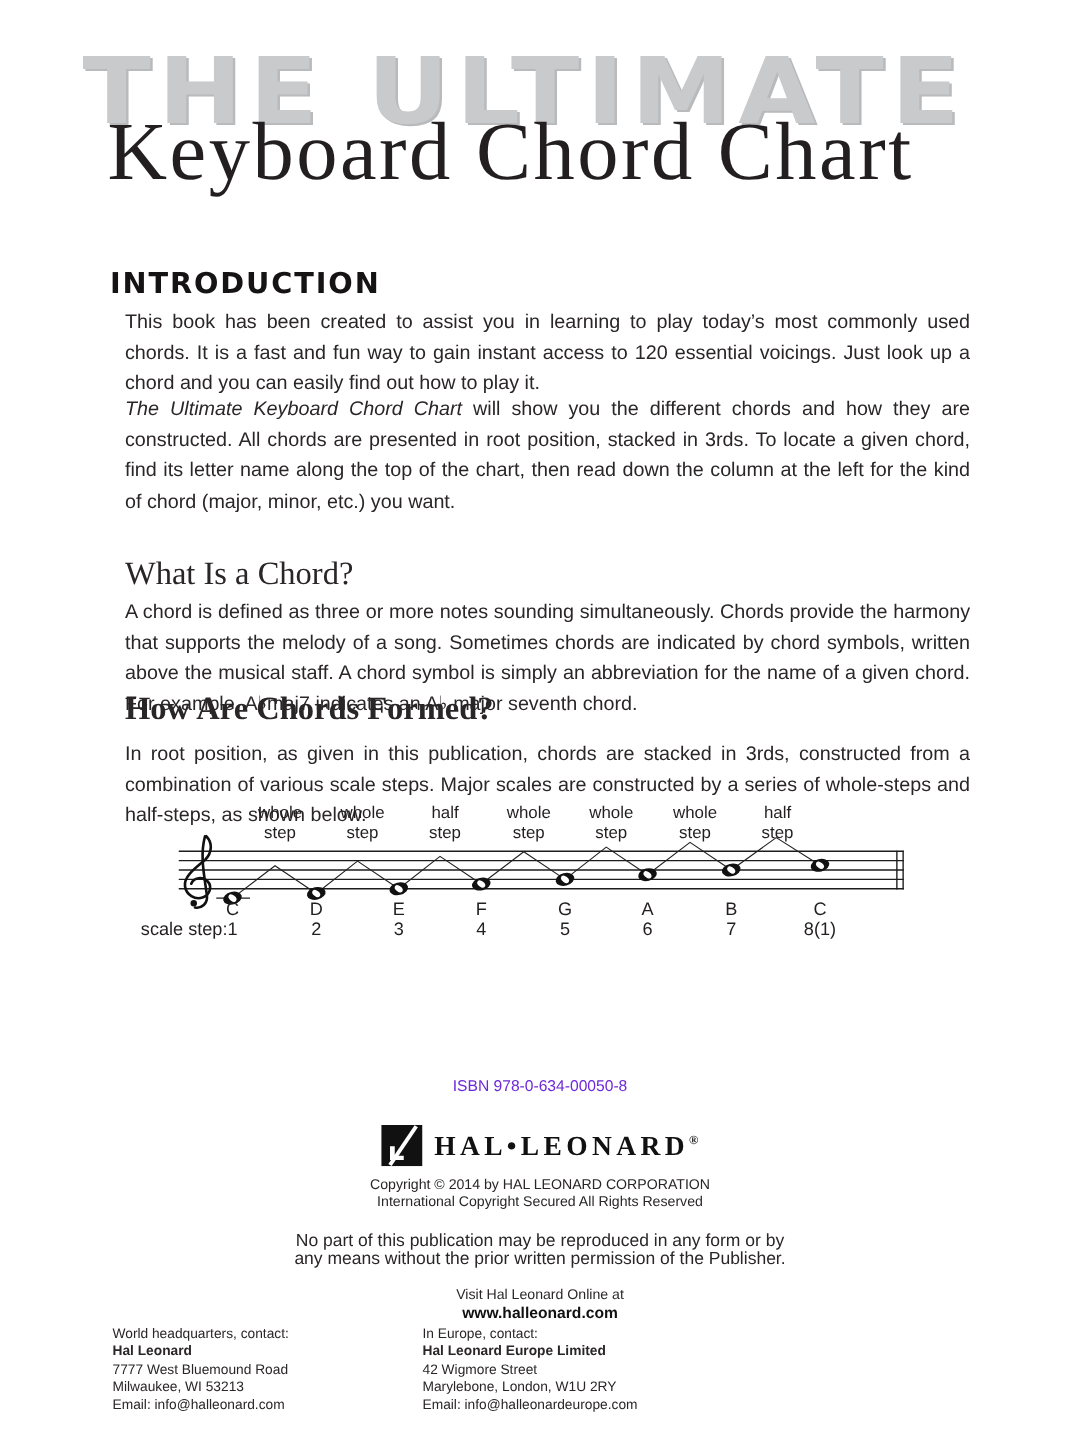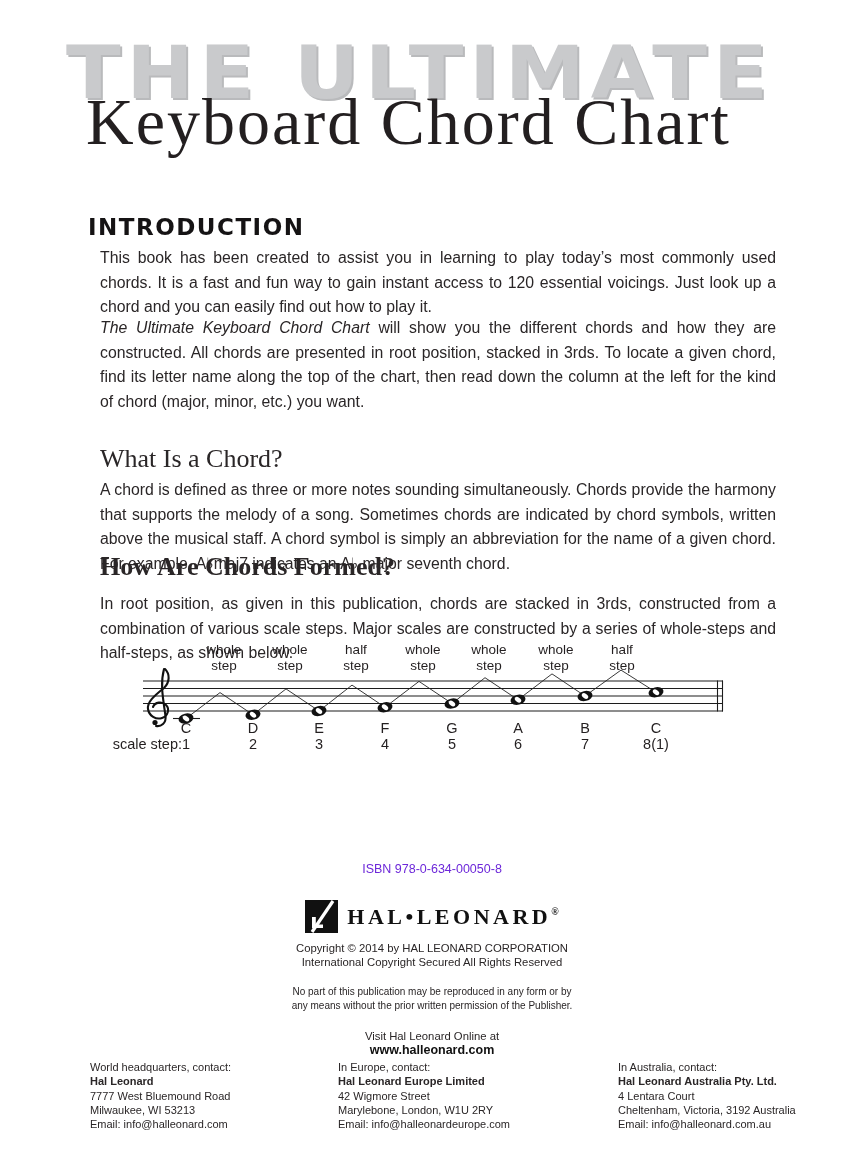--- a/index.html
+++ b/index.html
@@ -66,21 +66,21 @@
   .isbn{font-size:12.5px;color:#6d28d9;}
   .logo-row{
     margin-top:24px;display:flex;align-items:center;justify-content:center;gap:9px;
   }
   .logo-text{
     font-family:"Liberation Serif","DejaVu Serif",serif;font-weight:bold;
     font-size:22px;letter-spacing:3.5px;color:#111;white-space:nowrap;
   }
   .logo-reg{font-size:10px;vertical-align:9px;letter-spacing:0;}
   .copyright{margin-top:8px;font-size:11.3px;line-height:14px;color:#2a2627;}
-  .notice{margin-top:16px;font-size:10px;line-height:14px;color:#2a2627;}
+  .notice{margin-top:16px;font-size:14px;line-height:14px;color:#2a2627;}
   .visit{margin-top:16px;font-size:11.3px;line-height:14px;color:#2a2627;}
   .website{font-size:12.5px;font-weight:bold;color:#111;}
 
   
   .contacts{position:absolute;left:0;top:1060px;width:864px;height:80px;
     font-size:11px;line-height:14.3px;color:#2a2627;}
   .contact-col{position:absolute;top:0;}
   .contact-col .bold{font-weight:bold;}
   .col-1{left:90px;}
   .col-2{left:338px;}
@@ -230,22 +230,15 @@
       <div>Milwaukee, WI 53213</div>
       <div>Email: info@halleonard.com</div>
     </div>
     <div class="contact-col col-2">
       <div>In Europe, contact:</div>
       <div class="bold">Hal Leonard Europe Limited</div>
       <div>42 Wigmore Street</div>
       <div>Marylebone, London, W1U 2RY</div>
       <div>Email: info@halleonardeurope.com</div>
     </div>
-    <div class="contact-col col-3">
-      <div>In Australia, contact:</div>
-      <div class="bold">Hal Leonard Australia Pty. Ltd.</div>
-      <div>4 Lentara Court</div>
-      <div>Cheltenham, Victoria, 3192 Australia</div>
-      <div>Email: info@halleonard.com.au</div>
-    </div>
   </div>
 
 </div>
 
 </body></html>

■ What is required
Pull every line that holds the string "letter" out of the records.

■ Answer for this exercise
     font-size:22px;letter-spacing:3.5px;color:#111;white-space:nowrap;
   .logo-reg{font-size:10px;vertical-align:9px;letter-spacing:0;}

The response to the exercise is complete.